TypeError: replicate_excel() takes 2 positional arguments but 3 were given

Notice that the error message tells us that our function can only take two *positional* arguments. This is the default type of argument. The other type is a *keyword* argument. We'll look at the latter later in the notebook.

Let write a new function to tell a user they're not allowed to do something. First we'll just print a message, so no arguments are required. But we still need the round brackets:

In [4]:
def say_no():
    print("I'm sorry, I can't let you do that.")

In [5]:
say_no()

I'm sorry, I can't let you do that.


Now we'll add an argument, so that we can put the username in the message.

In [8]:
def say_no(username):
    print(f"I'm sorry, I can't let you do that, {username}.")

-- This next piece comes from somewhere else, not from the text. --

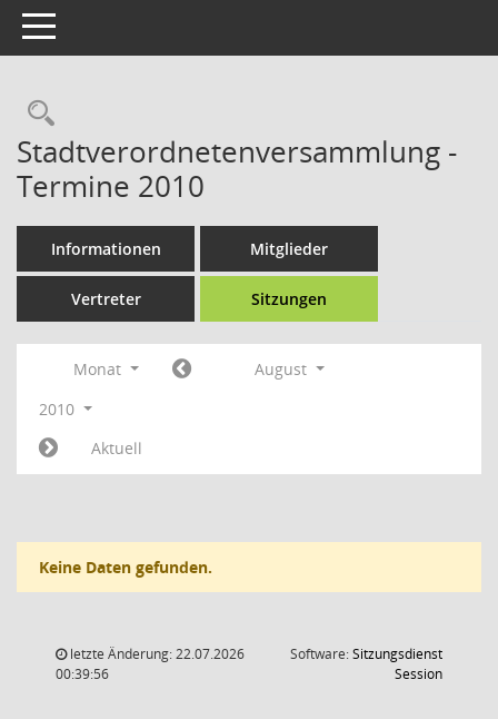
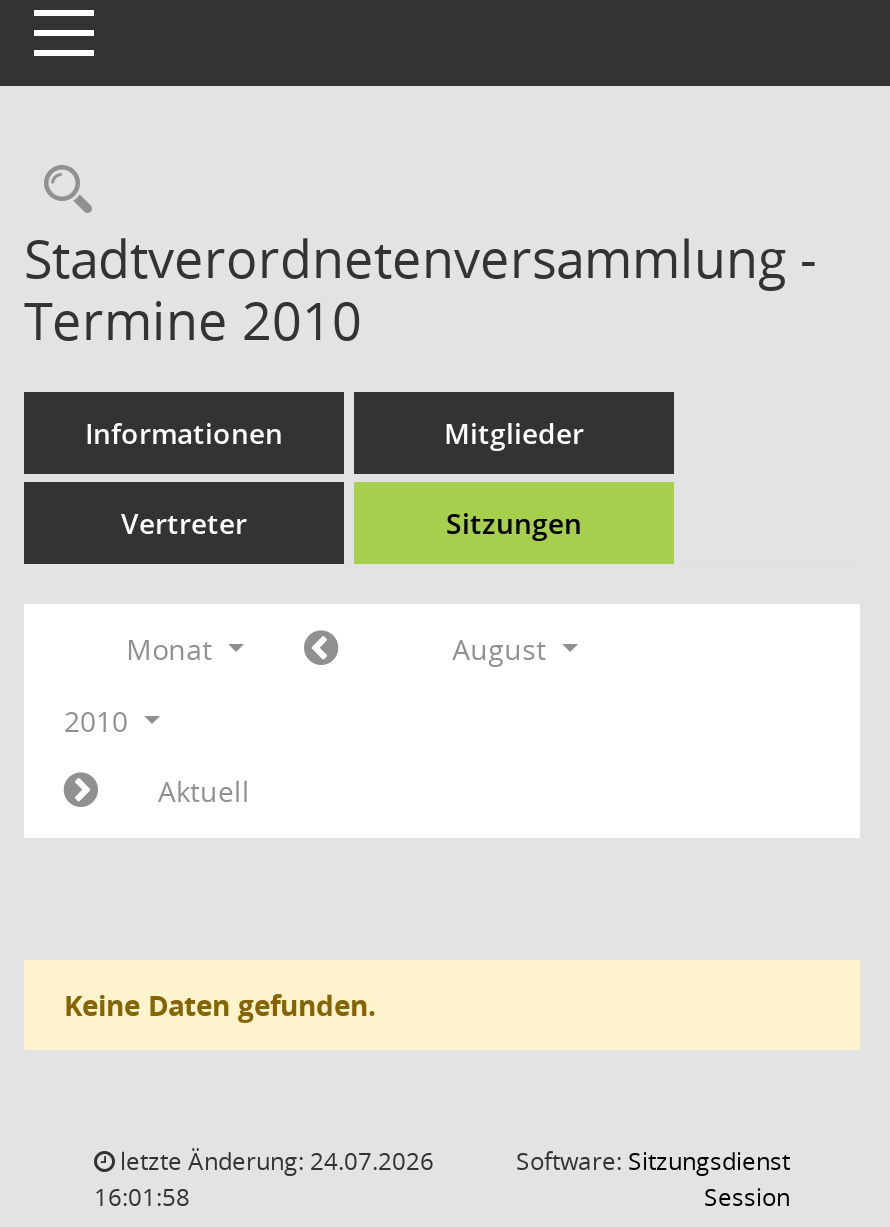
[67,644,245,663] letzte Änderung: 22.07.2026 -> [114,1144,434,1178] letzte Änderung: 24.07.2026
[56,664,109,683] 00:39:56 -> [94,1180,190,1214] 16:01:58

Now we *must* provide a username.

In [10]:
say_no ("Magaret")

I'm sorry, I can't let you do that, Magaret.


In [11]:
say_no (666)

I'm sorry, I can't let you do that, 666.


In [9]:
say_no("Dave")

I'm sorry, I can't let you do that, Dave.

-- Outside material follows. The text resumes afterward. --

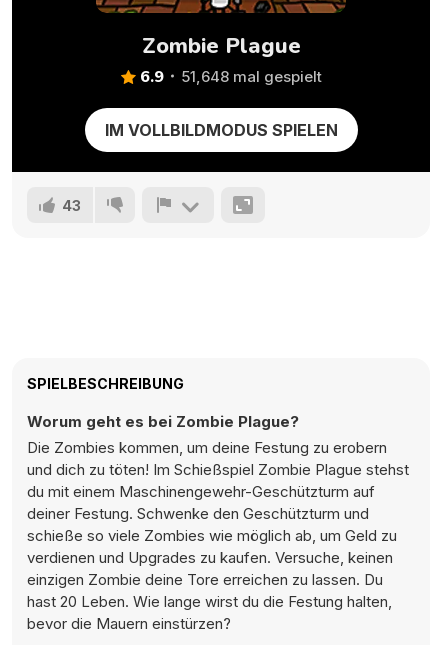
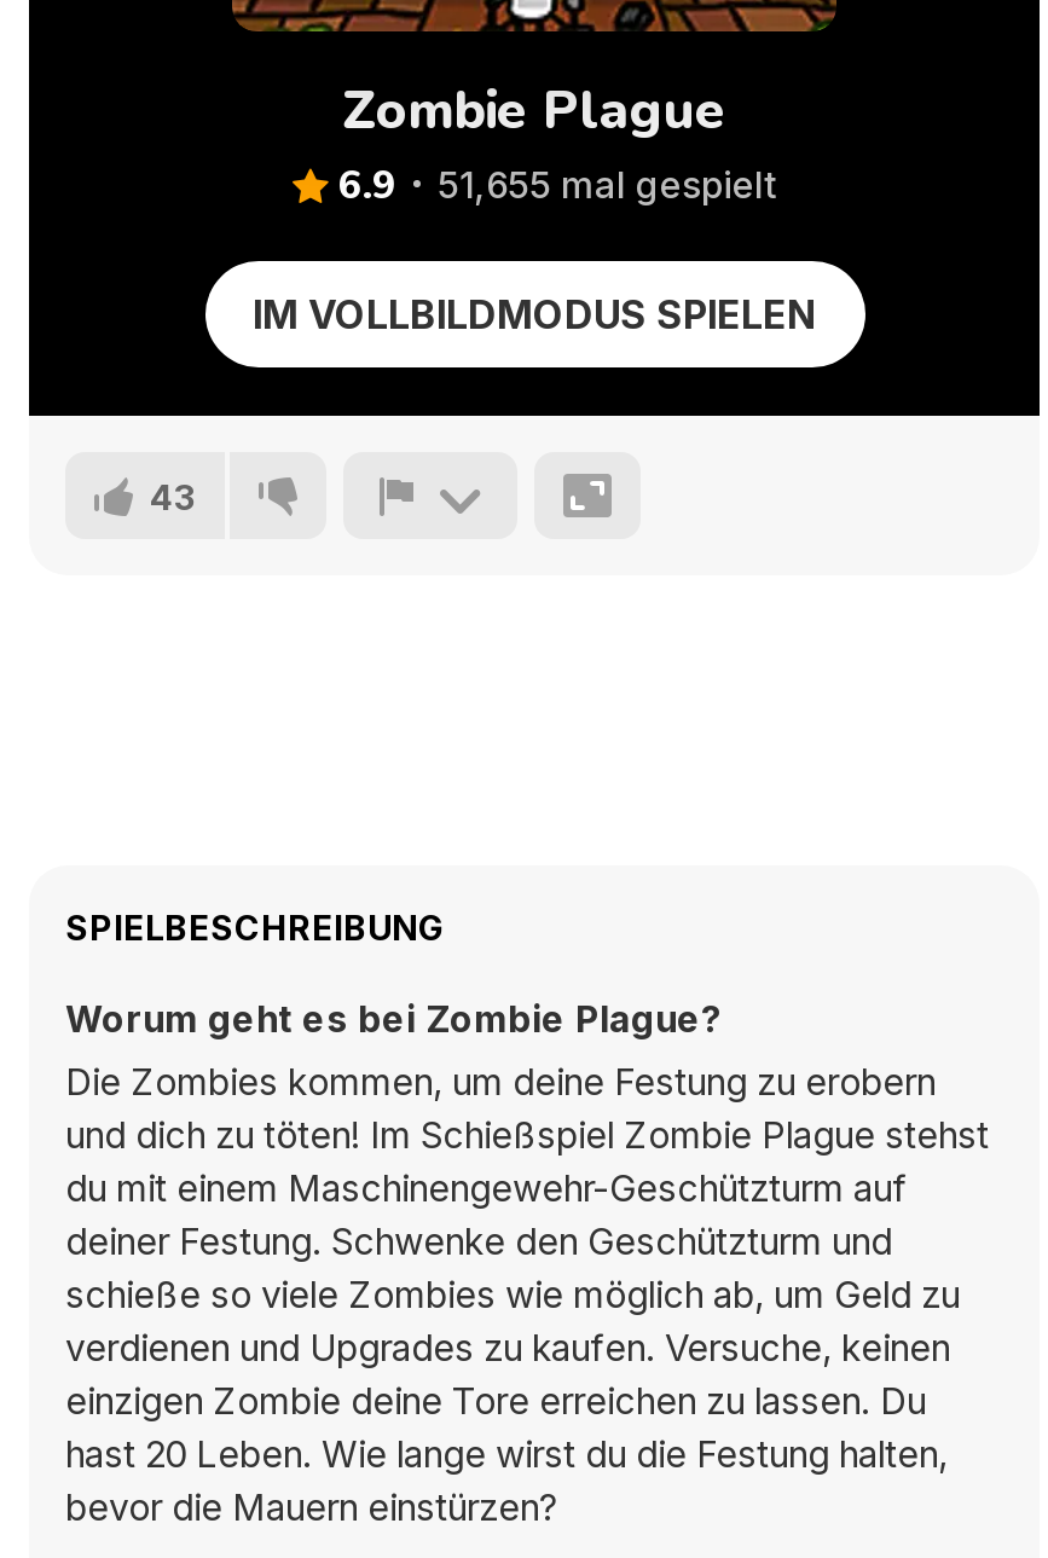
[140,66,322,88] 6.9 51,648 mal gespielt -> [338,160,776,213] 6.9 51,655 mal gespielt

You can put logic inside the body of a function &mdash; as complicated as you like &mdash; but if a function gets really hard to follow you should probably think about splitting the function into several functions.

Let's revisit the `if` logic from last week and either allow a user to do something or not, according to their status.

In [12]:
def say_yes_or_no(username, status):
        if status == 1:
            print(f"Your status is lowly, {username}. Go away!")
        elif status < 5:
            print(f"I'm sorry, {username}: you're not important enough to do that.")
        else:
            print(f"Right you are, {username}. Happy to be of service.")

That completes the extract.